Неужели эти парни совсем забыли его? Они так нужны ему именно сейчас, когда он выпестовал наконец самые глубокие свои мысли о смерти и бессмертии и, как ему казалось, понял причины всех неразумных поступков, может, просто, без огорчающих нравоучений, рассказать друзьям о том, как он научился беречь жизнь.
Желтое солнце растаяло за березовой рощей, а он все сидел и думал, думал.
А в кабинете профессора происходила буря. Его осаждали один за другим настойчивые посетители. Он с трудом доказывал летчикам, что больного сейчас беспокоить нельзя, особенно им: они одним своим видом могут взволновать его, а ему нужен покой. Летчики в конце концов согласились с профессором и уехали. Потом приехала маленькая златокудрая женщина, не слушая никаких доводов профессора, сняла шляпку и сказала, что она не уедет, не повидавшись с мужем. Ее проводили в приемную, где она терпеливо ждала, пока больной закончит прогулку.
Женщина сидела за круглым столом, разглядывала себя в зеркало. Поправила локоны, попудрилась, покрасила губы, через секунду решила, что слишком ярко, стерла краску, запудрила губы и нарисовала снова… Соскучившись, она хотела было подойти к стене и прочесть стенгазету, но побоялась дежурного, угрюмо сидевшего у двери.
Наконец стеклянная дверь из сада открылась, и вошел, опираясь на палку, высокий человек в коричневом халате из фланели. Он шел, щурясь от электрического света, глядя вперед на широкую лестницу с красным ковром, но тут внимание его привлек шум стула, он посмотрел налево и увидел женщину, поморгал, будто вспоминая что-то, потом произнес неуверенно:
- Люся?
Она встала, как только хлопнула дверь, но не узнала его, она думала, что он придет на костылях или его приведут под руки, ведь так долго не соглашался этот знаменитый профессор допустить ее к нему, и вдруг она увидела его совершенно здоровым, даже чуть-чуть румяного, с живым взглядом мутно-синих глаз, таких знакомых, таких памятных. Он шел, легко опираясь на палку, как дома после прогулки. Люся увидела, но, шагнув к нему, не решилась окликнуть и, только когда он узнал ее, бросилась к нему на грудь, поднявшись на носки, обвила руками его шею и горячо зашептала что-то.
Он так растерялся, что сначала попятился, делая усилие, чтобы высвободиться из ее рук. И Люся, словно почувствовав это, с недоумением взглянула на него, тогда он перевел взгляд на вахтера, торопливо сказал:
- Ну идем, идем ко мне…
И она, взяв его под руку, стала подниматься с ним по лестнице, беспрерывно шепча: "Лаврик, Лавруша, Ларчик мой!"

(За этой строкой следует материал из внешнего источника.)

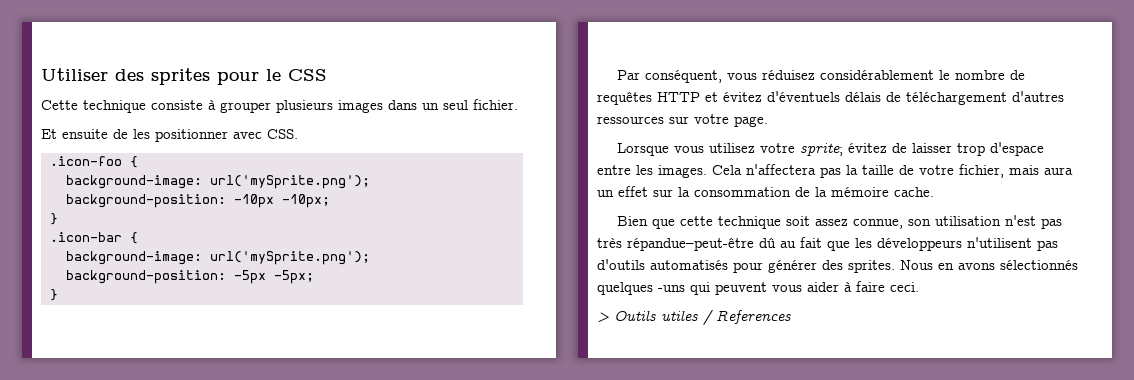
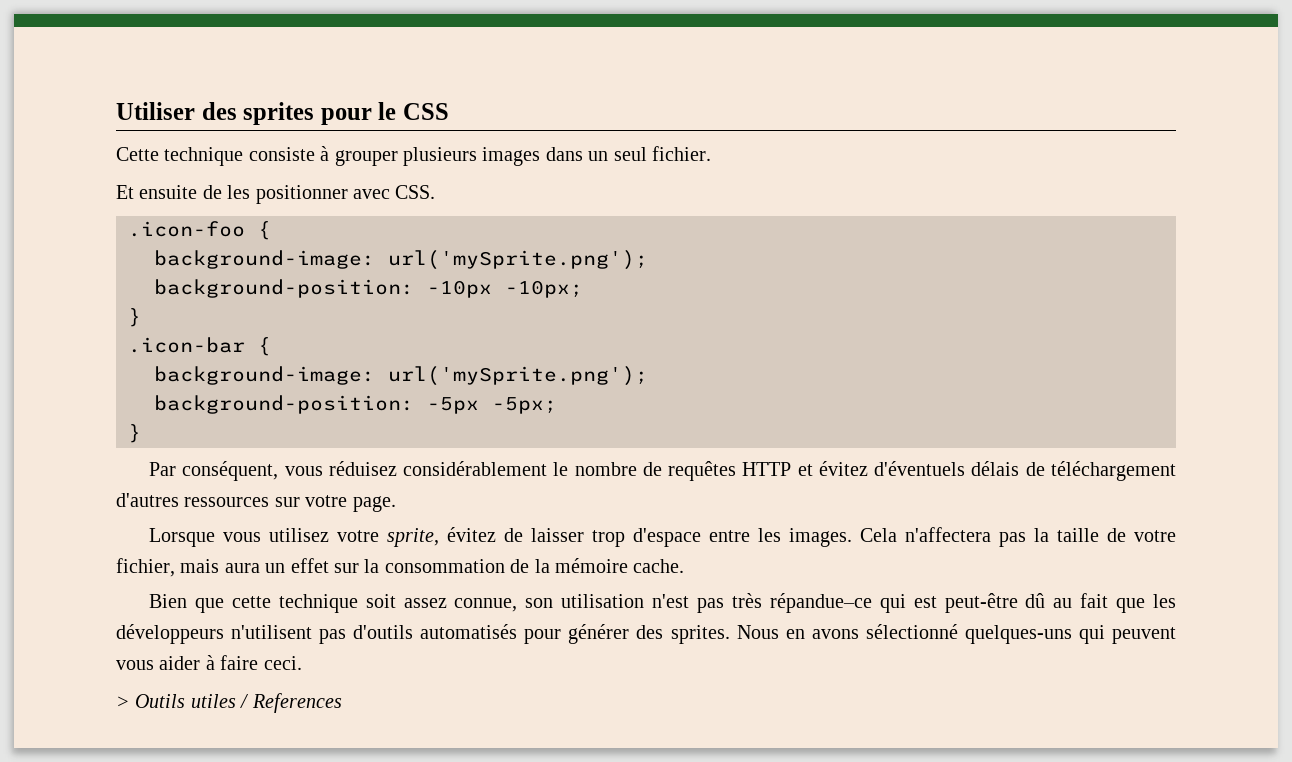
- Lorsque vous utilisez votre sprite; évitez de laisser trop d'espace entre les images.
+ Lorsque vous utilisez votre sprite, évitez de laisser trop d'espace entre les images.
- Bien que cette technique soit assez connue, son utilisation n'est pas très répandue–peut-être dû au fait que les développeurs n'utilisent pas d'outils automatisés pour générer des sprites.
+ Bien que cette technique soit assez connue, son utilisation n'est pas très répandue–ce qui est peut-être dû au fait que les développeurs n'utilisent pas d'outils automatisés pour générer des sprites.
- Nous en avons sélectionnés quelques -uns qui peuvent vous aider à faire ceci.
+ Nous en avons sélectionné quelques-uns qui peuvent vous aider à faire ceci.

Он ввел ее в палату, оставил у двери и, пятясь в глубь комнаты, с изумлением осматривал ее, Люся смутилась, ей показалось, что смешно выглядит в больничном халате, торопливо сбросила его, одернула платье, прощупала пуговички, все как будто было в порядке, но она все же ощущала на себе его странно внимательный взгляд. И она не осмелилась подойти к нему, обнять снова. Присела на табурет и, от смущения хлопая перчатками по ладони, смотрела на него и ждала, что он скажет.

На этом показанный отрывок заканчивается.